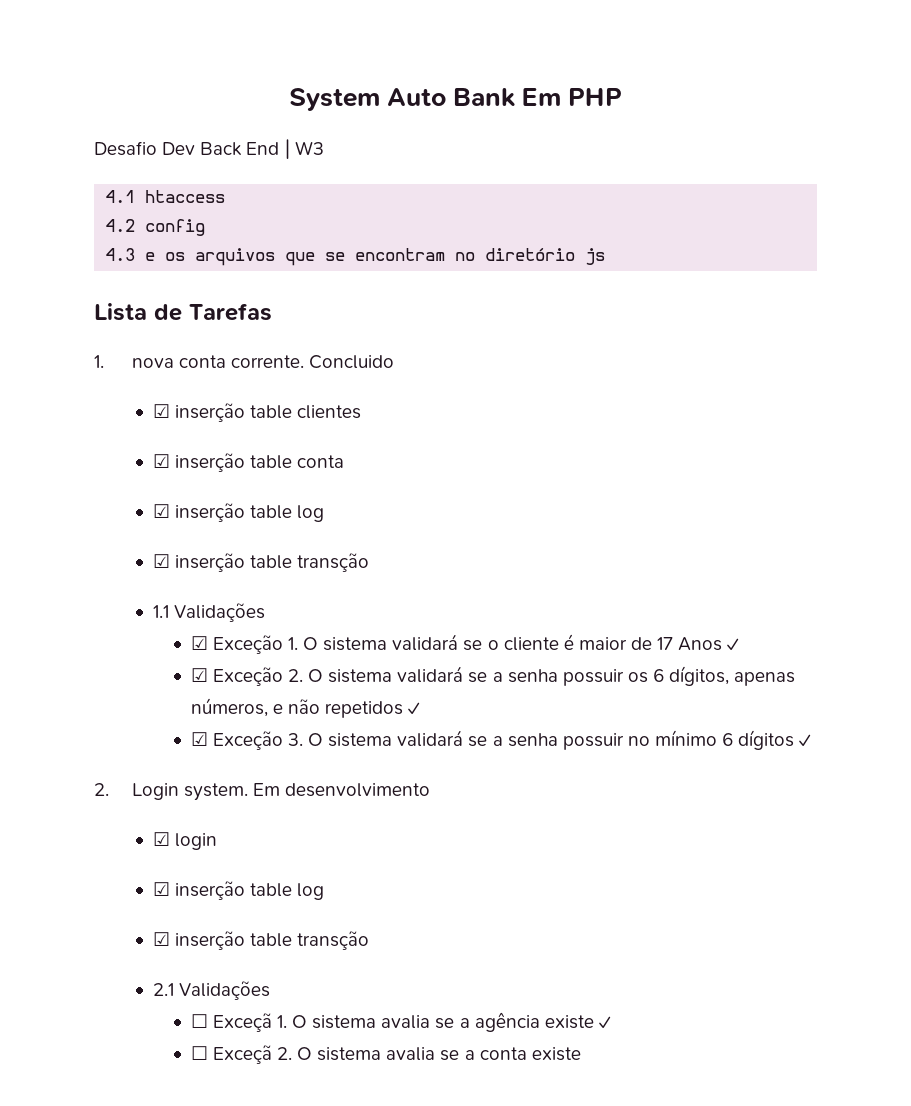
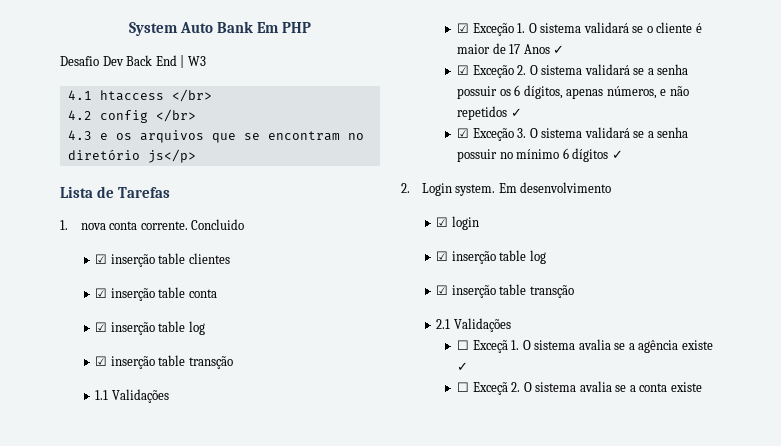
(226, 196) none -> [171,89,212,102] </br>
(206, 227) none -> [155,109,196,122] </br>
[585,248,606,265] js -> [147,149,196,163] js</p>

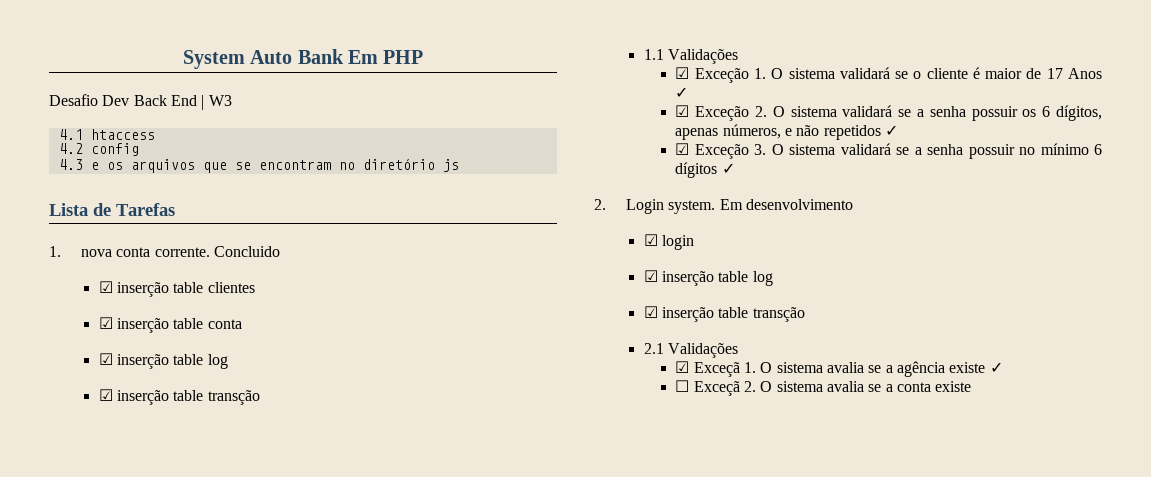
[171,89,212,102] </br> -> (155, 134) none
[155,109,196,122] </br> -> (139, 149) none
[147,149,196,163] js</p> -> [442,159,459,172] js
[457,340,470,350] ☐ -> [675,361,690,373] ☑

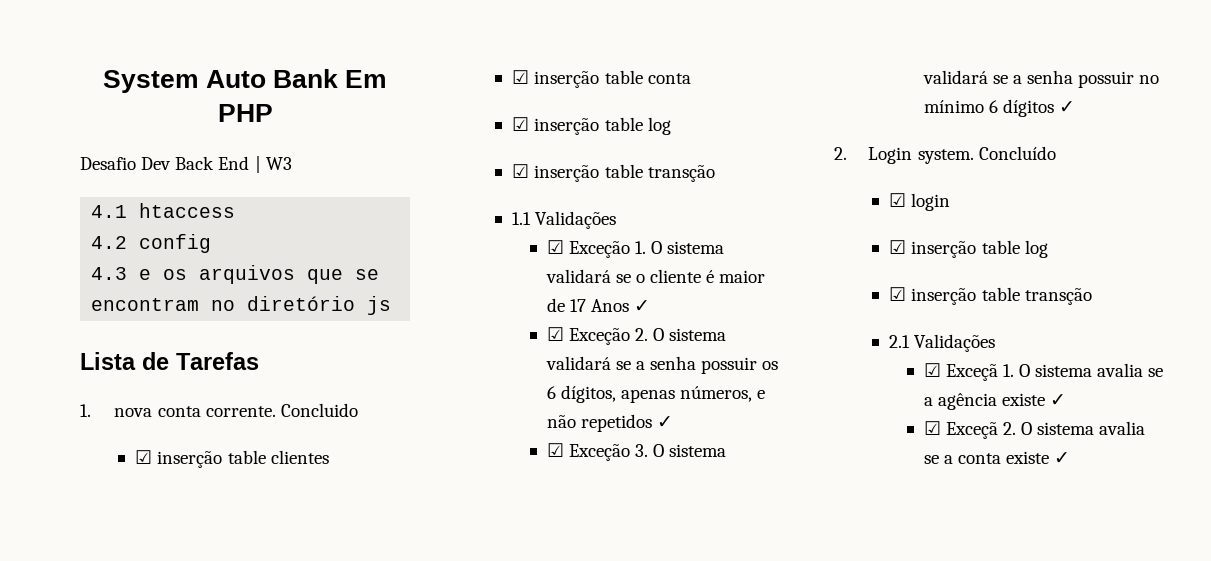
[719,199,853,210] Em desenvolvimento -> [978,146,1056,160] Concluído
[675,380,690,392] ☐ -> [923,421,941,435] ☑
(972, 386) none -> [1054,452,1071,464] ✓

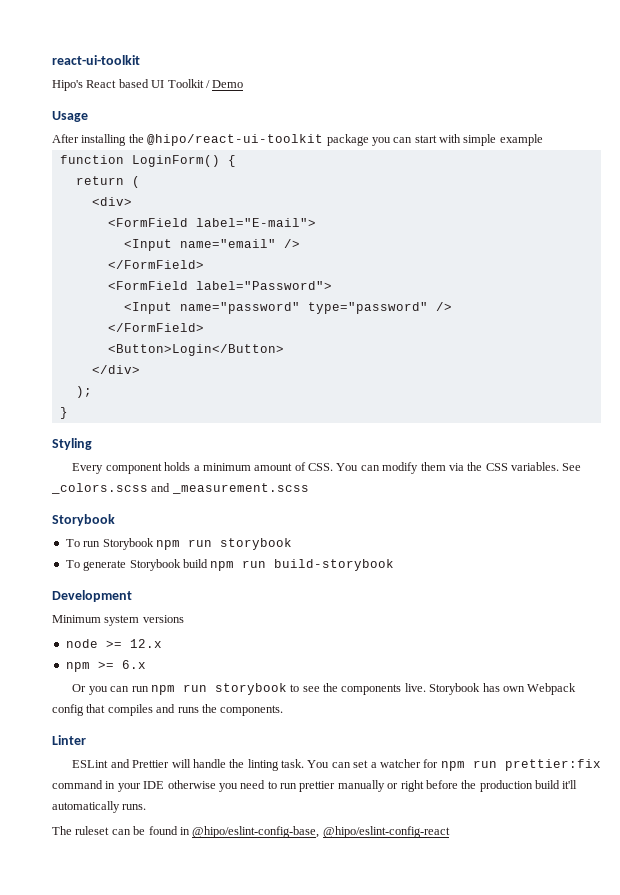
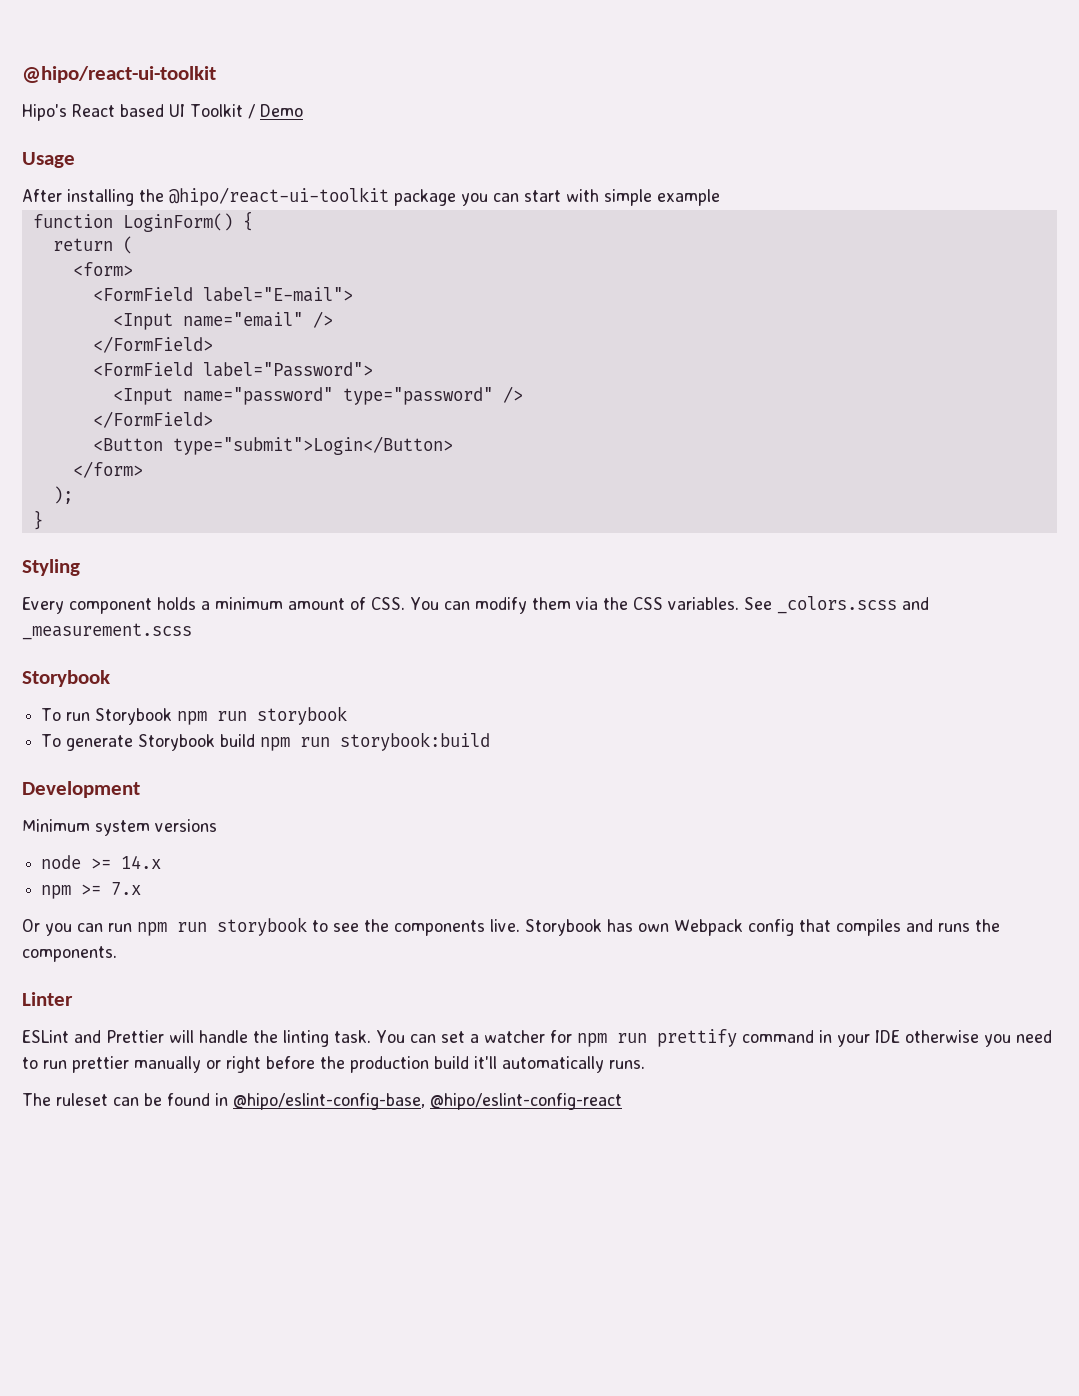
[52,55,140,65] react-ui-toolkit -> [22,66,216,83] @hipo/react-ui-toolkit
[91,197,132,206] <div> -> [72,262,133,276] <form>
[107,344,284,356] [91,365,140,374] <Button>Login</Button> // </div> -> [92,436,453,455] [72,461,143,478] <Button type="submit">Login</Button> // </form>
[274,559,395,571] build-storybook -> [340,732,491,751] storybook:build
[129,639,162,648] 12.x -> [121,855,162,869] 14.x
[121,660,146,669] 6.x -> [111,882,142,895] 7.x
[504,759,601,771] prettier:fix -> [656,1029,737,1047] prettify

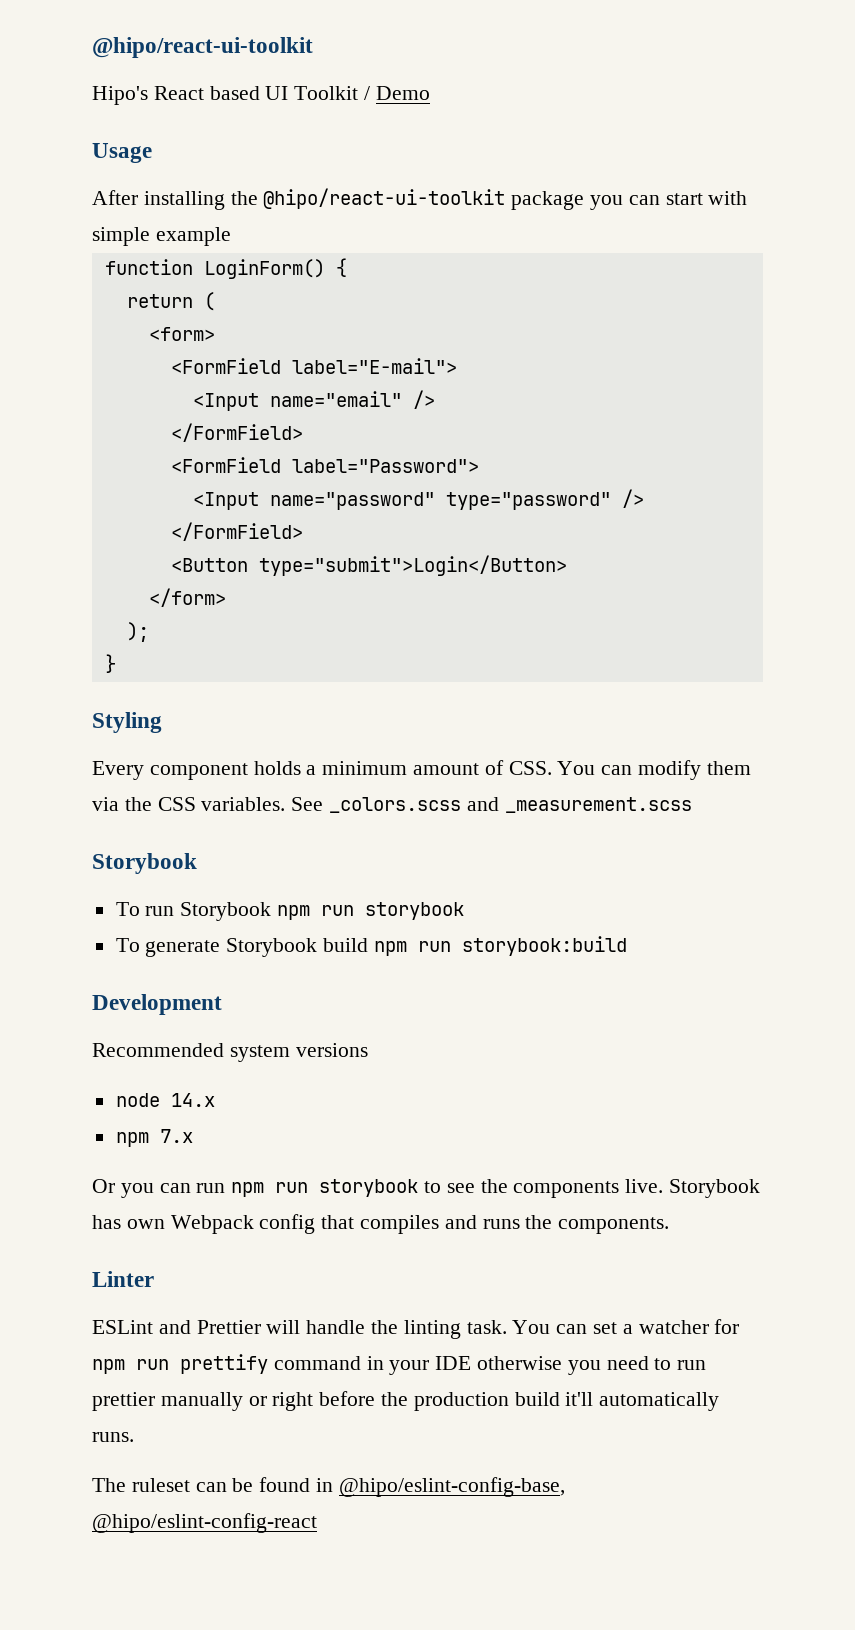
[22,819,90,832] Minimum -> [92,1043,224,1057] Recommended
[91,858,112,869] >= -> (160, 1100) none
[81,884,102,895] >= -> (149, 1139) none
----------
#### EXERCISE DIRECTIONS
Could you repeat word for word only the lines from the one that contains "[52,55,140,65] react-ui-toolkit ->" through the end of the listing, leaving out the pictures?

#### ANSWER TO THIS PROBLEM
[52,55,140,65] react-ui-toolkit -> [22,66,216,83] @hipo/react-ui-toolkit
[91,197,132,206] <div> -> [72,262,133,276] <form>
[107,344,284,356] [91,365,140,374] <Button>Login</Button> // </div> -> [92,436,453,455] [72,461,143,478] <Button type="submit">Login</Button> // </form>
[274,559,395,571] build-storybook -> [340,732,491,751] storybook:build
[129,639,162,648] 12.x -> [121,855,162,869] 14.x
[121,660,146,669] 6.x -> [111,882,142,895] 7.x
[504,759,601,771] prettier:fix -> [656,1029,737,1047] prettify

[22,819,90,832] Minimum -> [92,1043,224,1057] Recommended
[91,858,112,869] >= -> (160, 1100) none
[81,884,102,895] >= -> (149, 1139) none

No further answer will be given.